Con una leve inclinación de cabeza, fustigó los lomos de los caballos.
—¿Hacia dónde? —me preguntó con determinación a la vez que aceleraba la marcha. Dudé un segundo. La verdad era que no sabía por dónde empezar, ni adonde dirigirme. Ni siquiera me habían dado tiempo a pensarlo detenidamente.
—¿No ha dejado indicación al respecto el doctor que todo lo prevé?
Nada más pronunciar esas palabras, me arrepentí. Por otro lado, agradecí al joven que a mi lado estaba que solo se encogiese de hombros.
Agobiada por el desconcierto, recordé que no hacía mucho el obispo de Santiago de Compostela nos había escrito solicitando plazas para unos niños que no tenían sitio en su desbordada inclusa. Entonces le había contestado lamentando mi falta de espacio, pero quizás y con suerte aquellos pequeños seguirían en Santiago a la espera de una plaza en un lugar más holgado. De ser así, sabía que no me pondría demasiados impedimentos a la hora de entregármelos.

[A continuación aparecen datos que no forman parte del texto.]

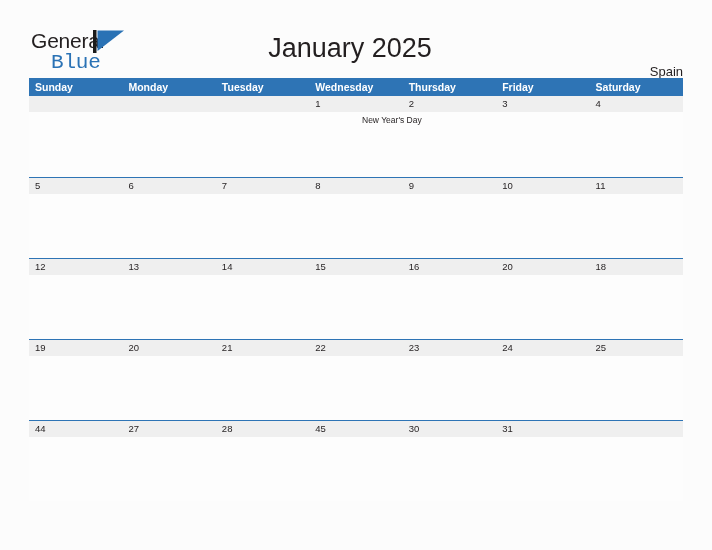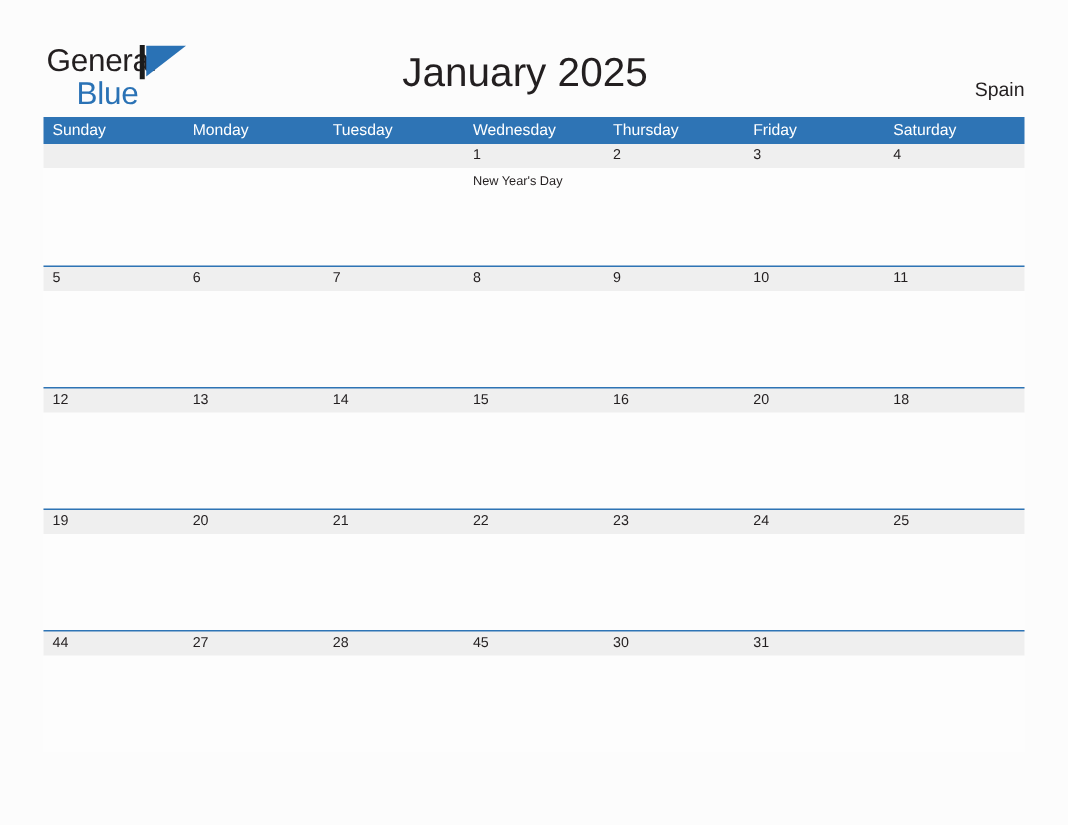--- a/index.html
+++ b/index.html
@@ -46,7 +46,7 @@
     letter-spacing: -0.2px;
     margin-top: 1px;
     margin-left: 20px;
-    font-family: Liberation Sans, sans-serif;
+    font-family: Liberation Mono, monospace;
   }
   .brand-flag {
     position: absolute;

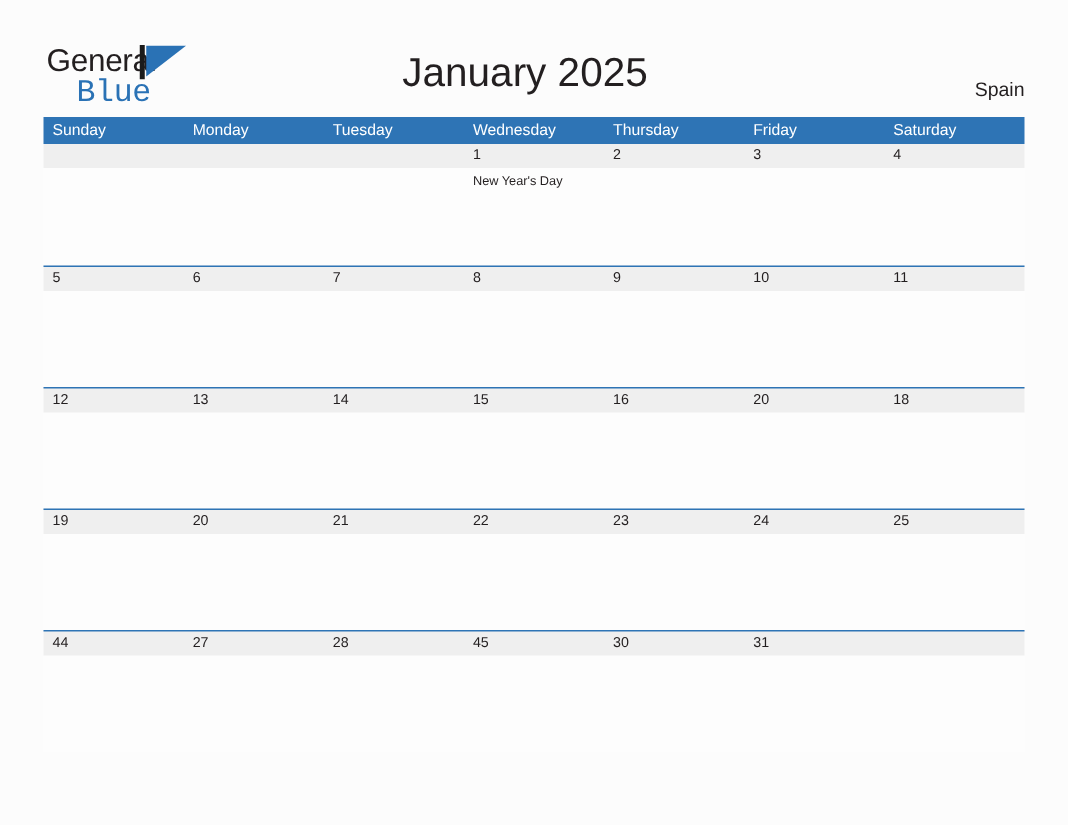--- a/index.html
+++ b/index.html
@@ -72,7 +72,7 @@
   .locale-label {
     position: absolute;
     right: 29px;
-    top: 52px;
+    top: 64px;
     font-size: 13px;
     color: #231f20;
   }

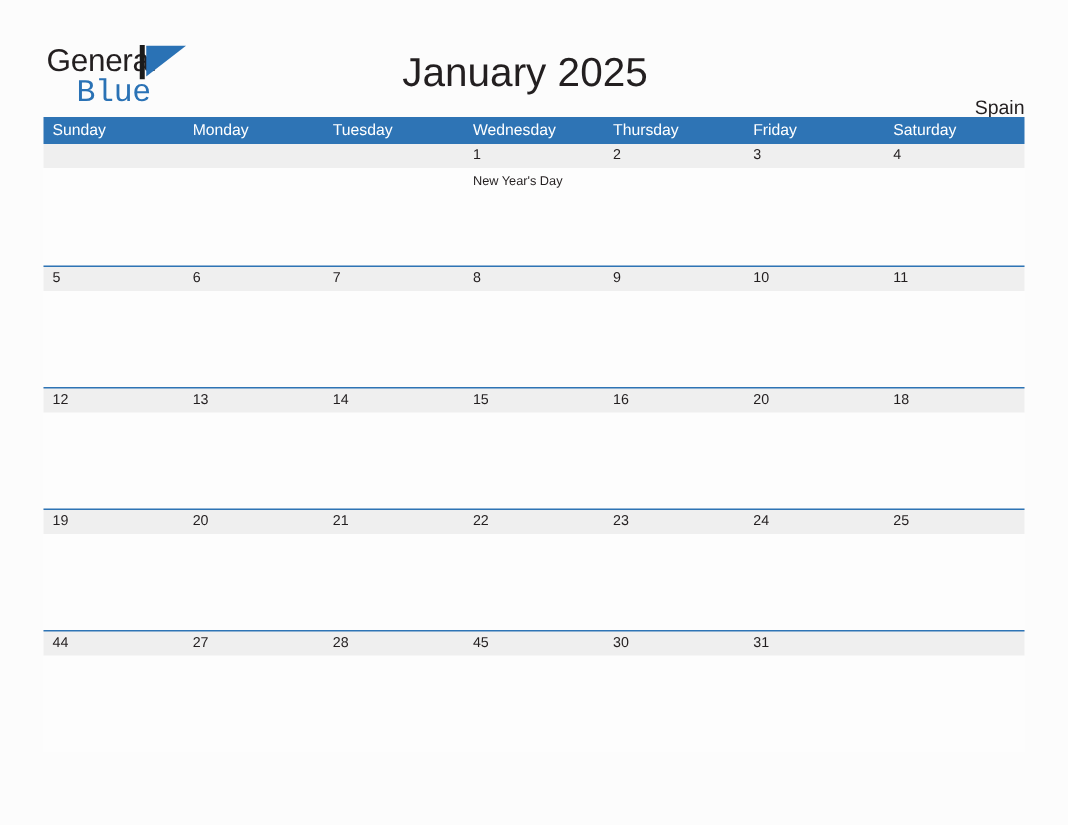--- a/index.html
+++ b/index.html
@@ -98,6 +98,7 @@
     display: flex;
     align-items: center;
     line-height: 1;
+    font-weight: bold;
   }
 
   .week-row {

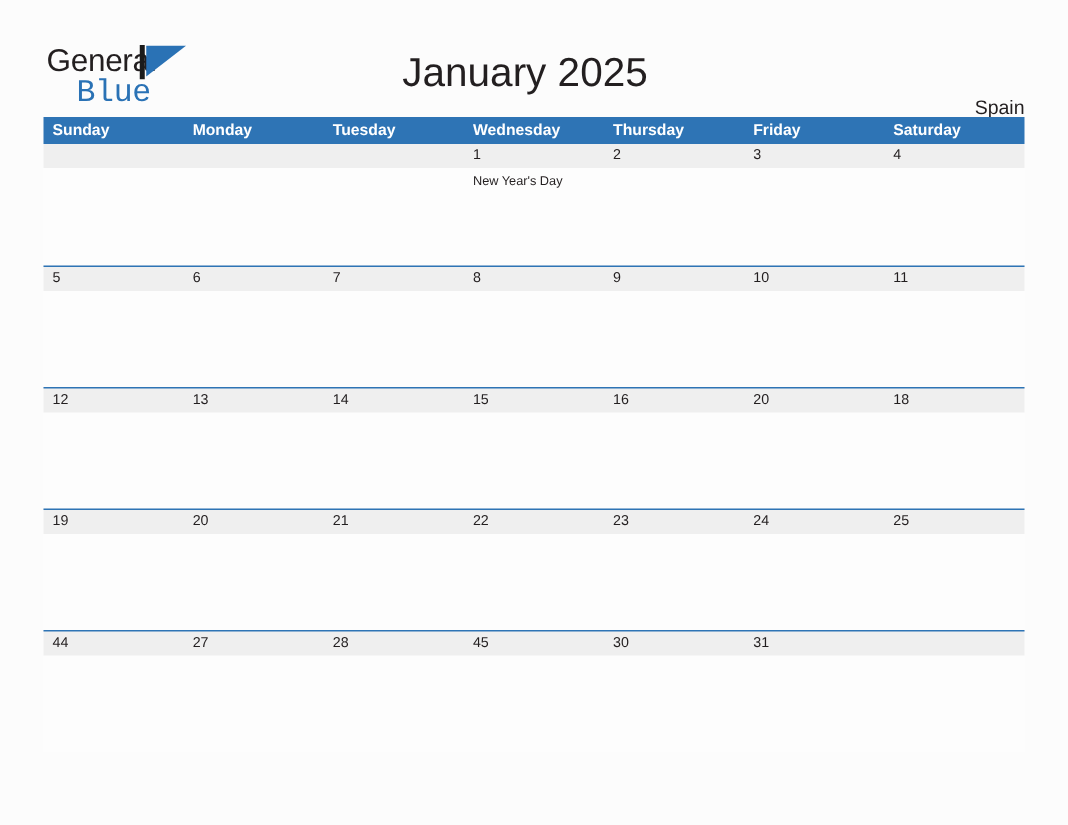--- a/index.html
+++ b/index.html
@@ -127,7 +127,7 @@
 
   .event-strip {
     display: grid;
-    grid-template-columns: repeat(7, 1fr);
+    grid-template-columns: repeat(6, 1fr);
     height: 62px;
   }
   .event-cell {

Para poder partir tranquila, ya solo necesitaba un documento que me autorizase a dejar por unos días el orfanato del que era rectora y decidimos pasar a solicitarlo de camino. Por suerte, Ignacio Carrillo de Niebla, el capitán general del reino de Galicia, nos recibió sin cita previa nada más oír el nombre de Balmis y allí mismo me firmó las credenciales para ausentarme.

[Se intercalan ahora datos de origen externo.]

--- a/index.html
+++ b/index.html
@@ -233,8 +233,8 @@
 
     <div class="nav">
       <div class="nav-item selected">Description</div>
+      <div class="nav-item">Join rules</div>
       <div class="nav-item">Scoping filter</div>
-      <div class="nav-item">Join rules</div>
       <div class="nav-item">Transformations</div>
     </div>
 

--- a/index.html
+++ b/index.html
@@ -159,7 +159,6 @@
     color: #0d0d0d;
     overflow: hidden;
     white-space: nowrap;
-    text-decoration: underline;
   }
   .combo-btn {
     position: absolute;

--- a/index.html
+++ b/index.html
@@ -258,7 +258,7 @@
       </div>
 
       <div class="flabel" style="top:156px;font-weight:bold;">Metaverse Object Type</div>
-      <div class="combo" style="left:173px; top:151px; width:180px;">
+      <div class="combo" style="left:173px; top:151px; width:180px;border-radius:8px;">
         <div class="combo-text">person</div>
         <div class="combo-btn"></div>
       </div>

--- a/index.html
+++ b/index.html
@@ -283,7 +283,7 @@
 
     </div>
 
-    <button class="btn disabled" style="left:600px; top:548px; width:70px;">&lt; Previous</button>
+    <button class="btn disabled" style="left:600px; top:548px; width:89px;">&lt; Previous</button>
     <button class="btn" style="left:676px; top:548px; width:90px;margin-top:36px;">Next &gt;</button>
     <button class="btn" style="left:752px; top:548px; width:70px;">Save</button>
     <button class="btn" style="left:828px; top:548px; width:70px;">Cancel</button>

Su predisposición fue tanta que cuando ya nos íbamos, sin pedírselo siquiera, se comprometió a actuar conforme lo había hecho la hacienda de Madrid con los primeros niños de Balmis: donaría ocho reales a cada pequeño gallego que consiguiésemos.
Bromeó al respecto diciendo que al fin y al cabo, proveniente de un arca u otra, todo iría a cargo del erario público y que nuestros niños eran mejores que los de la capital. Consideré francamente estúpida su observación, pero en beneficio de nuestra causa no quise contradecirle.
Ya a las afueras, mecida por el traqueteo del carro, pedí a Dios que me facilitase las cosas porque una semana de plazo no era demasiado.